One of the outstanding pieces of the show is a Degas Bracelet by the artist ROY. Made of small, silver-rimmed panels, and more traditional in form than some of the other exhibits, it superbly crafted, and created specially for this show. A row of Degas's famous ballerinas bend to tie the ribbons of their shoes, and the outline of their snowflake-type tutus forms the bracelet's edge. A diamond winks on the bracelet's hasp. "My one-of-a-kinds are `reinventions'," ROY explains with confident modesty. Melaine R. Bilenker's Embrace is a small, cutaway oval brooch, in the shape and colour of a robin's egg, with two arms bent within, one male, one female. It is deceptively and beguilingly simple. You look at it once, then twice. Are the arms touching? Is this a modern equivalent of the Victorian hair brooch, where strands of hair from both husband and wife were entwined and cased in jet? Is that texture meant to look like eggshell? Then you read the materials list, and, with a shock, see eggshell on it.
Bilenker has used silver, stainless steel, bone, and eggshell for this exquisite piece, of which she says: "The true stories of our lives are made up of the smaller details, the shadows no-one notices. This brooch alludes to the embrace, yet the arms do not touch, as if they just had or soon will. I have captured a fleeting gesture by rendering its image as a tender object to be worn on the body, to be held close." Forget the icy glitter of diamond rings. This beautiful, delicate brooch is what romance is all about.
By contrast, Tess Rickard's piece, Plea- sure and Pain is a deliberately aggressive exhibit. A fetish-like woman figure, made of resin and filled with sharp tacks and nails, her legs being two steel spikes and her head composed of found objects, is suspended by the neck from a thick silver coil. The woman figure is the size of a fat Barbie doll, if such a paradoxical creature ever existed. The more you look at it, the more it resembles a used voodoo doll. Wear this, and any acquaintances you meet in the pub are most unlikely to mess with you.

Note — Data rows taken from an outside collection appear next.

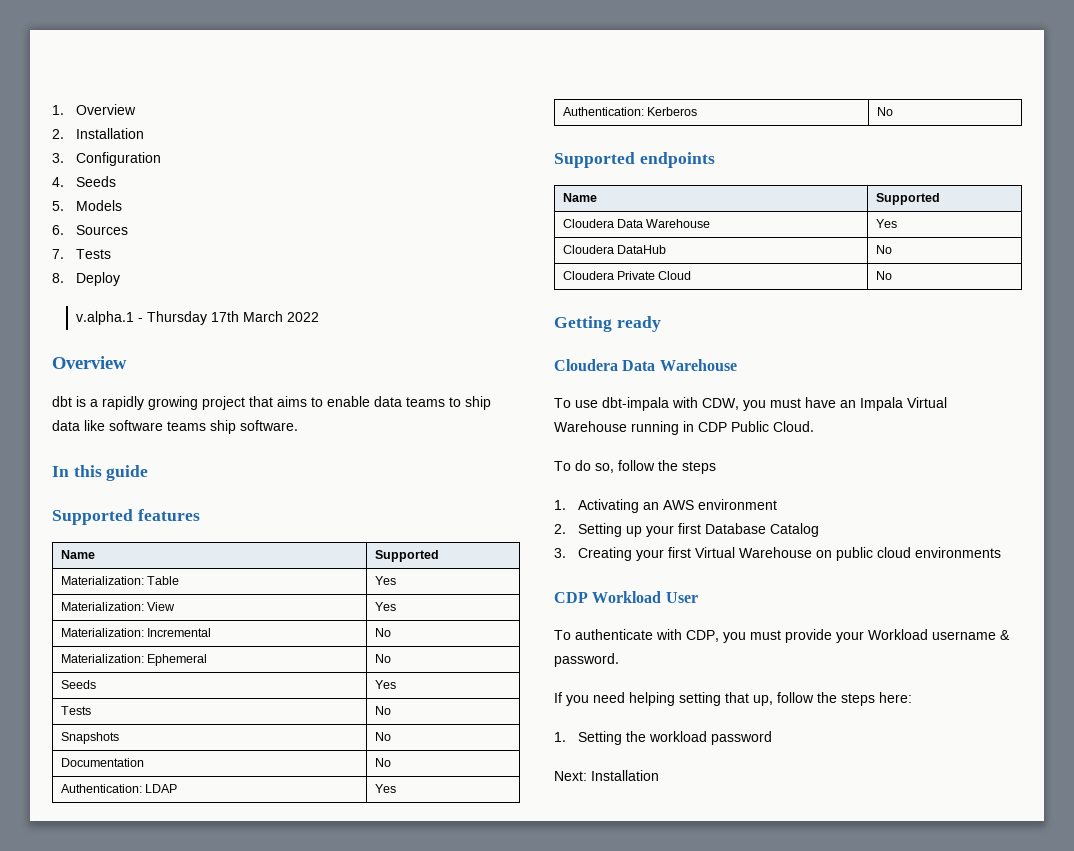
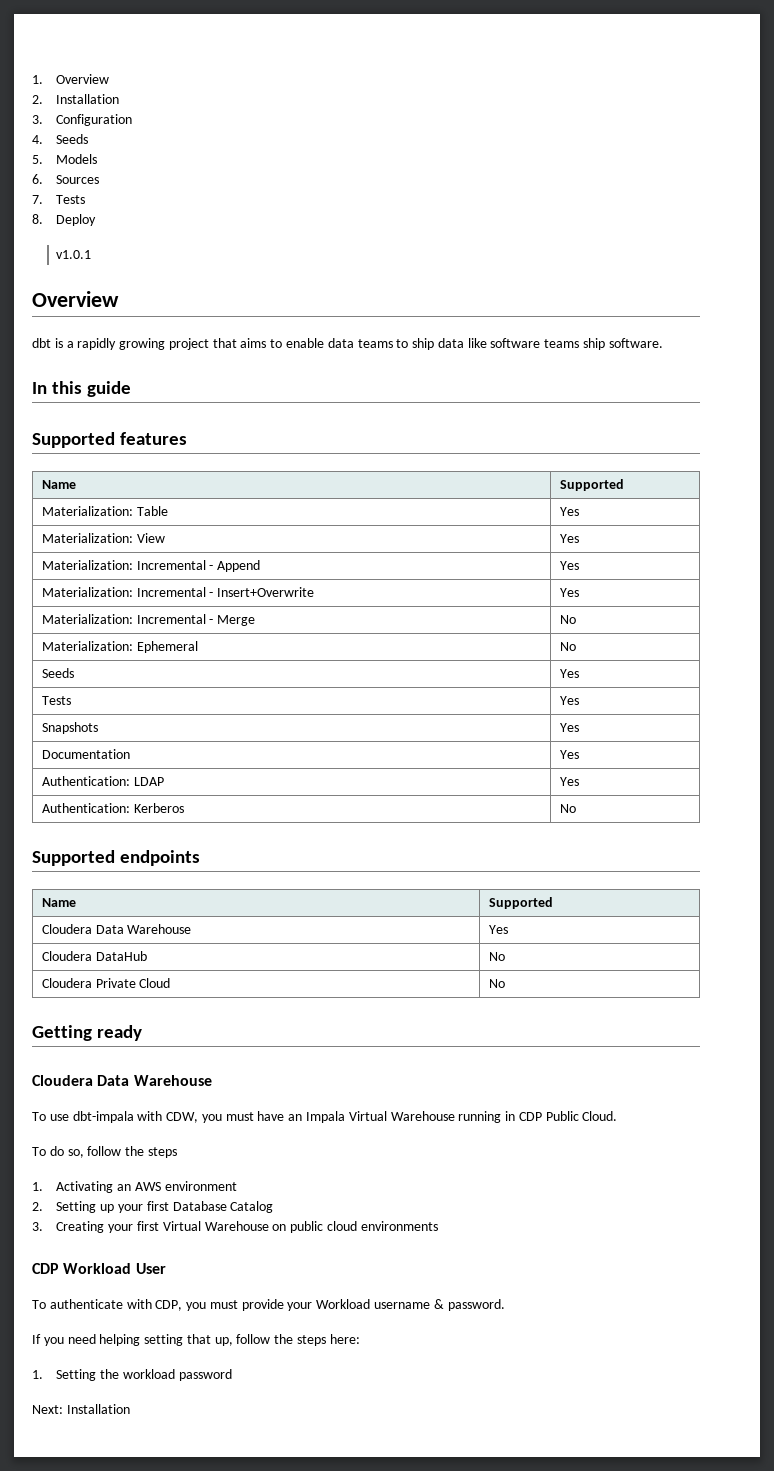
[75,311,319,325] v.alpha.1 - Thursday 17th March 2022 -> [56,250,92,259] v1.0.1
(212, 632) none -> [209,560,261,572] [559,561,579,570] [41,587,315,597] [559,588,579,597] [41,614,256,626] - Append | Yes // Materialization: Incremental - Insert+Overwrite | Yes // Materialization: Incremental - Merge
[374,706,391,715] No -> [559,696,579,705] Yes
[374,732,391,741] No -> [559,723,579,732] Yes
[374,758,391,767] No -> [559,750,579,759] Yes

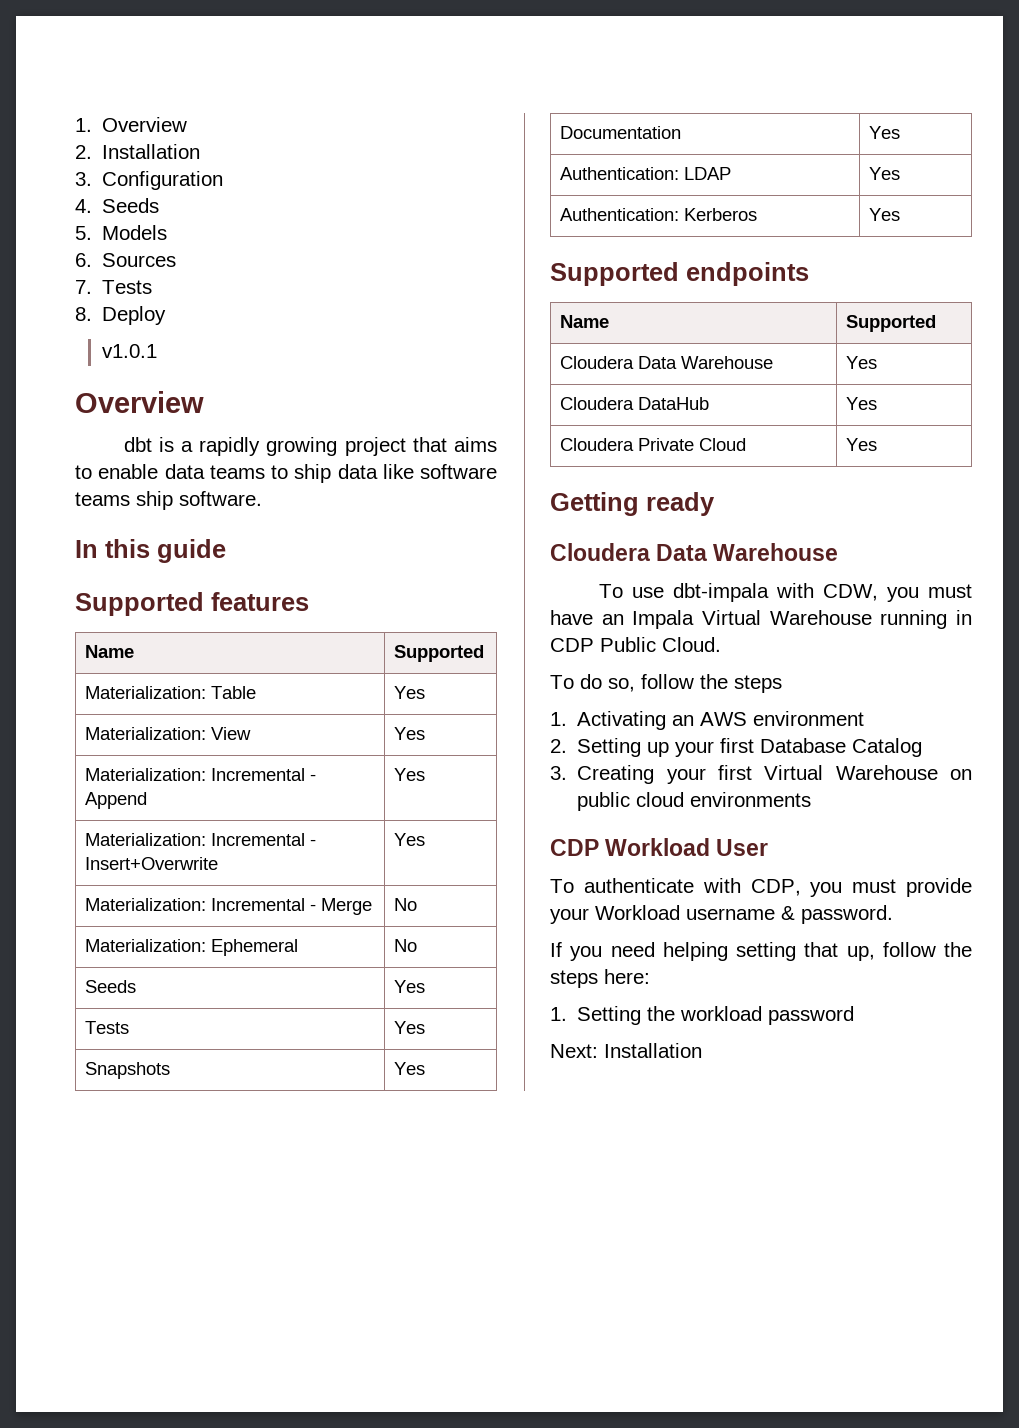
[559,804,576,813] No -> [869,208,901,221] Yes
[488,952,505,961] No -> [846,397,878,410] Yes
[488,979,505,988] No -> [846,438,878,451] Yes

Bilenker's piece is on loan from a private collection, as are about 20 of the pieces in the show. The rest are for sale, the prices mean most will probably end up in museums, rather than jewellery boxes. You can buy Bally Boris's four-brooch sequence of his baby's conception and growth for £6,700. The Cinderella unwearable bracelet is £825. The Wedding Bells Ring Toy is £3,700. The fetish piece is £2,055.
Marian Stanley of DESIGNyard hopes the exhibition will give Irish-based jewellers an opportunity to see what their contemporaries are creating elsewhere. "You look at this show and realise that European jewellers mostly make pieces to be worn, whereas the American and Canadian jewellers make a lot of straight art; things you couldn't possibly wear." Stanley hopes that the general non-jewellery making, but jewellery-wearing public will want to come to view this unusual show. Leave your ideas about what you think jewellery is at the door and come in to marvel, grimace, and laugh.
Attitude and Action: North American Figu- rative Jewelry, runs at DESIGNyard, Temple Bar, until 21st October. Admission free.